4 Apr 2023

The ‘Circus Stone’

Helen Whitear

This is the story of an intriguing stone, with a mysterious inscription. It is also the story of a local man – Terry Treharne, who recognised the link between the stone and the long history of the Middleton Estate – now home to Wales’ National Botanic Garden.

The Middleton Estate lies to the south of the Tywi Valley near Llanarthne, in a tranquil stretch of Carmarthenshire’s rolling countryside. Terry Treharne grew up in the estate’s old stable-block during the middle years of the 20th Century. This building still survives with its grand arch-ways and courtyard – originally built to house the estate’s horses, along with the grooms and it seems from local recollection, the hunting dogs. The stables were part of the mansion ‘complex’, which included the house (which burnt down in the early 20th C) and the separate servants’ quarters (now known as ‘Tŷ Melyn’).

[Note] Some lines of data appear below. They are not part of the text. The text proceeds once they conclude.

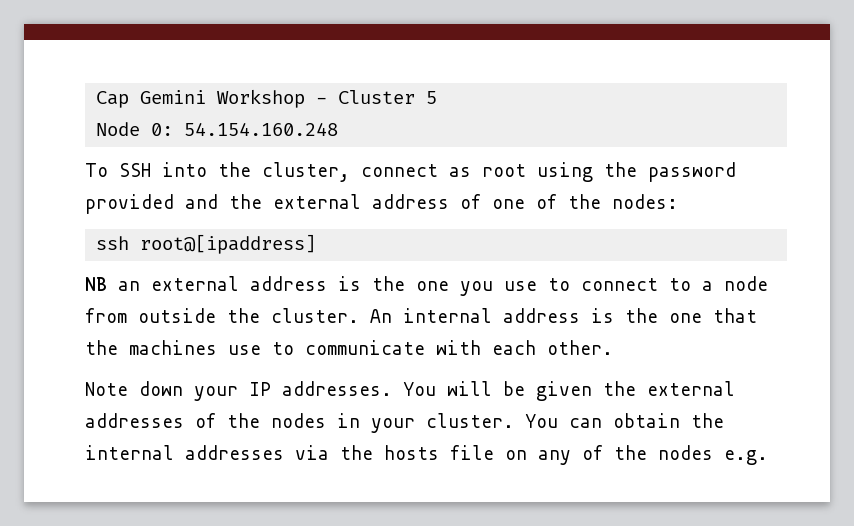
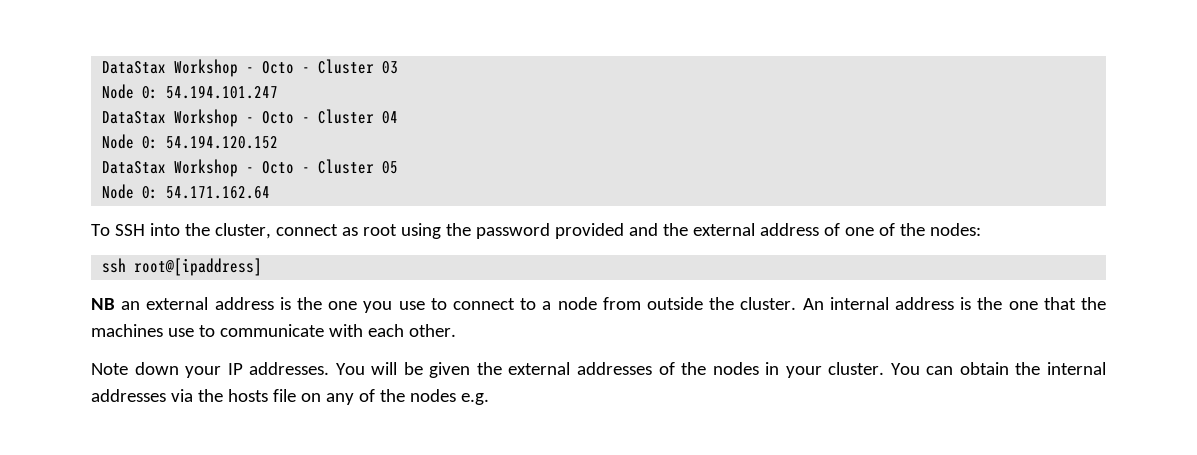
- Cap Gemini Workshop - Cluster 5
- Node 0: 54.154.160.248
+ DataStax Workshop - Octo - Cluster 03
+ Node 0: 54.194.101.247
+ DataStax Workshop - Octo - Cluster 04
+ Node 0: 54.194.120.152
+ DataStax Workshop - Octo - Cluster 05
+ Node 0: 54.171.162.64

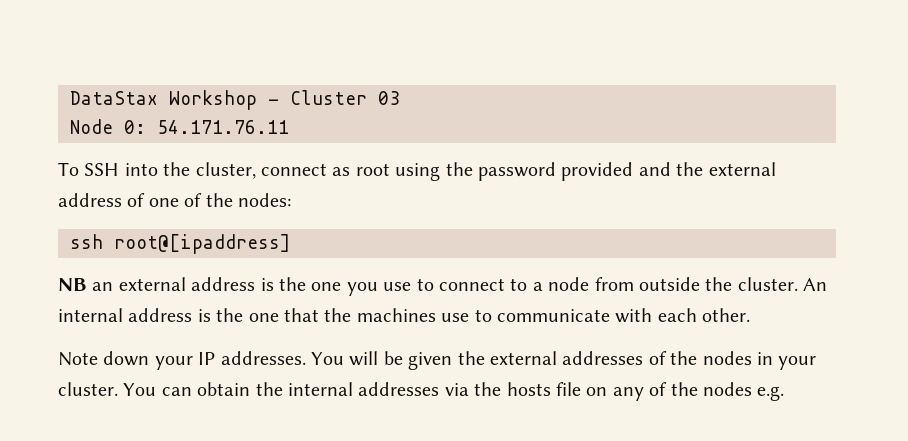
- DataStax Workshop - Octo - Cluster 03
+ DataStax Workshop - Cluster 03
- Node 0: 54.194.101.247
- DataStax Workshop - Octo - Cluster 04
- Node 0: 54.194.120.152
- DataStax Workshop - Octo - Cluster 05
- Node 0: 54.171.162.64
+ Node 0: 54.171.76.11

When Terry Treharne lived there as a child, the surviving buildings had passed into the hands of the local council, and were divided up into smaller units, with each unit allocated some land close by on the old Middleton estate. These ‘starter farms’ were a way of giving local families a ‘leg-up’ into the Tywi Valley’s main source of income – agriculture.

It must have been an amazing, enchanted place to be as a child – full of mysteries and adventures amongst tumbled-down relics and disjointed fragments of a past, very privileged way of life. The garden with its high walls and peaches still growing, the rolling designed landscape, the remains of the grand old house. It gave Terry a life-long fascination with Wales’s abandoned and crumbling mansion houses. His childhood memories include regularly being shouted at to ‘GET DOWN!’ from his favourite vantage point – the clock tower on the south side of the stable-block. He remembers playing in what remained of the former pleasure park’s artificial lakes, in a very old wooden boat. His job was to bail out the water that gushed in through a large hole. He also remembers clearly his discovery of the ‘Circus Stone’.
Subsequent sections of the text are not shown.